A Biron, village de Dordogne, c'est Jochen Gerz un artiste allemand qui a restauré en 1996 le monument aux morts. Un monument original, à jamais inachevé.
En 1992, Marc Mattera, le maire de Biron, propose de restaurer l'ancien monument aux morts situé sur la place du village. "Biron est un village classé, explique-t-il. Toutes les rues avaient été remises à neuf. Ce monument en béton, qui datait des années 1920, était entièrement fissuré. Nous voulions le refaire en pierre jaune du Périgord, comme le reste du village. J'en ai parlé à l'architecte des Bâtiments de France qui m'a suggéré de confier la restauration à un artiste contemporain."
Un artiste allemand, Jochen Gerz, est choisi pour réaliser cette commande. Certains villageois, notamment ceux qui ont combattu lors de la Seconde guerre mondiale ont sursauté en entendant parler d'un Allemand. "Nous avons choisi Jochen Gerz, car il était l'auteur de plusieurs monuments contre le fascisme à Hambourg, poursuit le maire. Nous poursuivions le même combat contre la guerre en quelque sorte..."
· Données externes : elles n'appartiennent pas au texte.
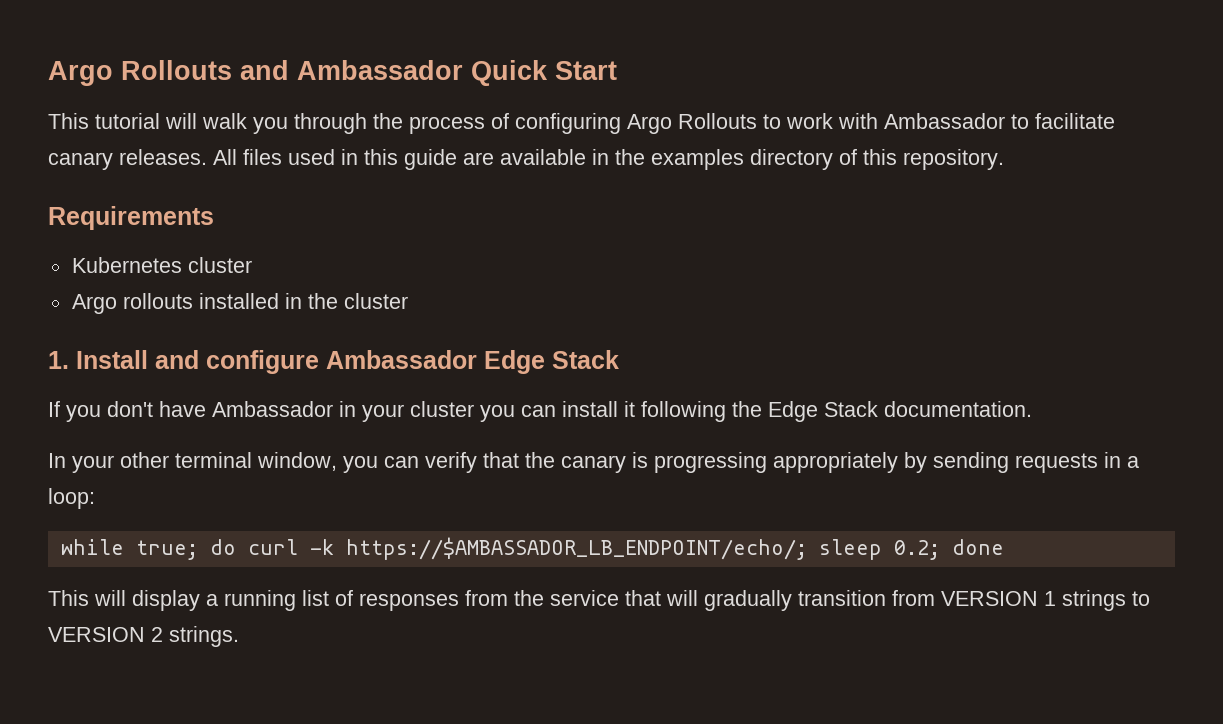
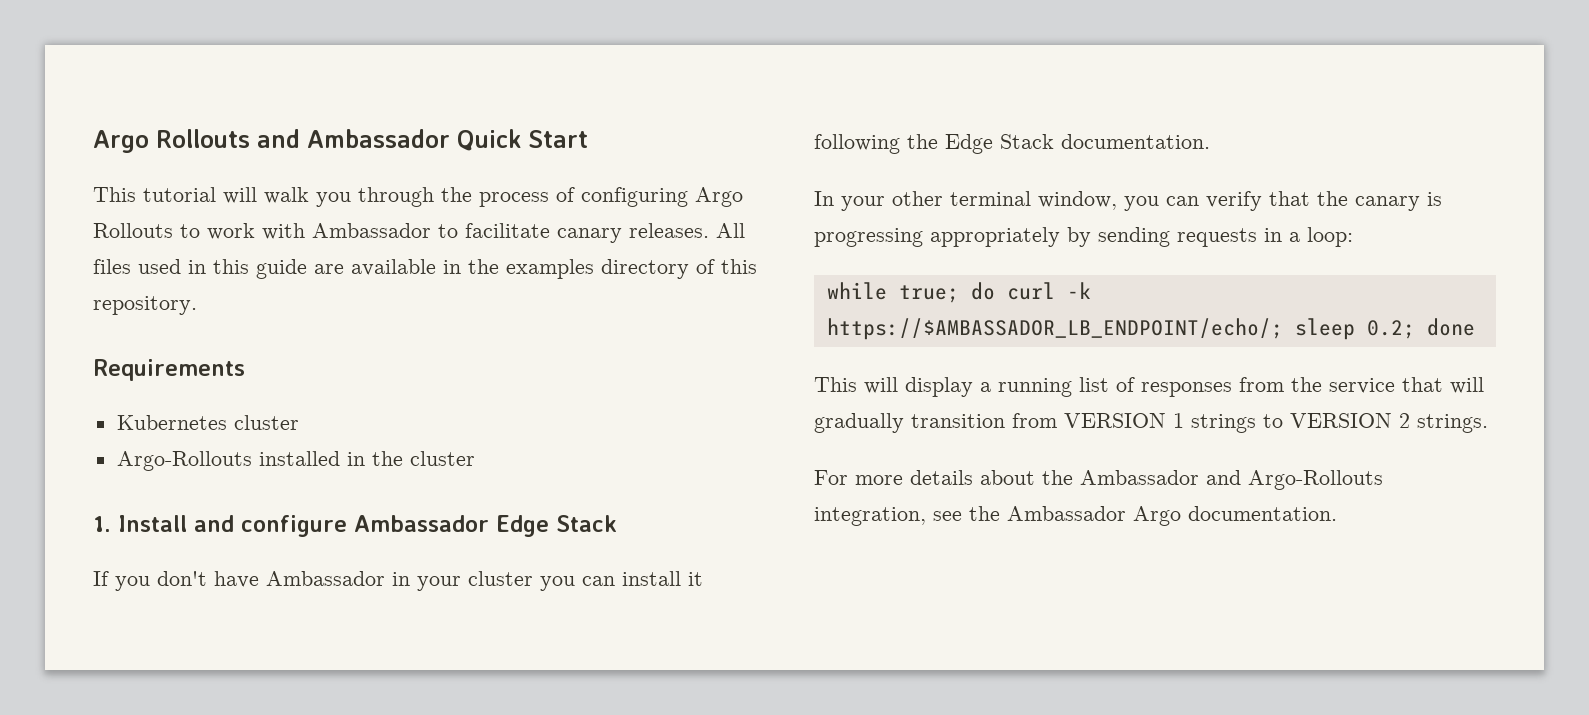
- Argo rollouts installed in the cluster
+ Argo-Rollouts installed in the cluster
+ For more details about the Ambassador and Argo-Rollouts integration, see the Ambassador Argo documentation.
Le projet, présenté devant tous les villageois, séduit et surprend. Jochen Gerz propose de restituer l'ancien obélisque en pierre de Dordogne et d'en réaffirmer la présence. "Le monument, explique-t-il, personne ne savait où il se trouvait. Il était là, au milieu du village, depuis longtemps, mais ni les habitants, ni les touristes ne s'en apercevaient. Il faisait donc référence à quelque chose de visible qui, avec le temps, semblait avoir disparu. (...) On s'était habitué à lui et on ne le voyait plus". Comment réaffirmer la présence du monument ? Gerz pose une question "secrète" aux 127 habitants de Biron autour du thème : "Qu'est-ce qui est, selon vous, assez important pour risquer votre vie ?" Son oeuvre est constituée des réponses des villageois. Reproduites sous la forme de quelque sept lignes anonymes gravées sur des plaques émaillées, fixées au monument, au socle et au sol, ces phrases traitent de la valeur et du prix de la vie, de la liberté, du futur et de l'amour. Jochen Gerz a rencontré tous les habitants lors d'entretiens individuels et leur a posé la question restée secrète. Un seul a refusé de répondre. Les phrases qui figurent sur les plaques reproduisent au mot près la réponse de chacun des villageois. Chaque citoyen est ainsi co-auteur, responsable de l'oeuvre et porteur de la mémoire qu'elle constitue face à l'oubli. Toutes les réponses expriment tour à tour sa confiance ou sa peur en l'avenir, son amour ou la crainte de l'Autre. Comme le dit un des habitants : "Il est important de voir dans le monument la mémoire de la vie. Il n'y a pas de rupture possible entre hier, aujourd'hui et demain. La mémoire est un fil conducteur qui dépasse l'homme, transcende les noms, les vies, les souffrances et finalement se projette sur l'avenir." "Notre monument aux morts est devenu "vivant" et nous en sommes fiers, commente le maire. Nous ne nous contentons plus de nous recueillir lors des journées de commémoration. Le monument est un rappel perpétuel de ce qui s'est passé. Les touristes sont aussi invités à réfléchir sur la signification du monument aux morts. Il attire l'oeil et les visiteurs posent des questions..." Les adultes à venir, à leur majorité ou futurs habitants de Biron, auront également à répondre à la fameuse question, dont un couple du village est détenteur. Afin que le monument de Biron demeure en perpétuel devenir, comme la mémoire qui, selon Gerz, doit être sans cesse "revécue".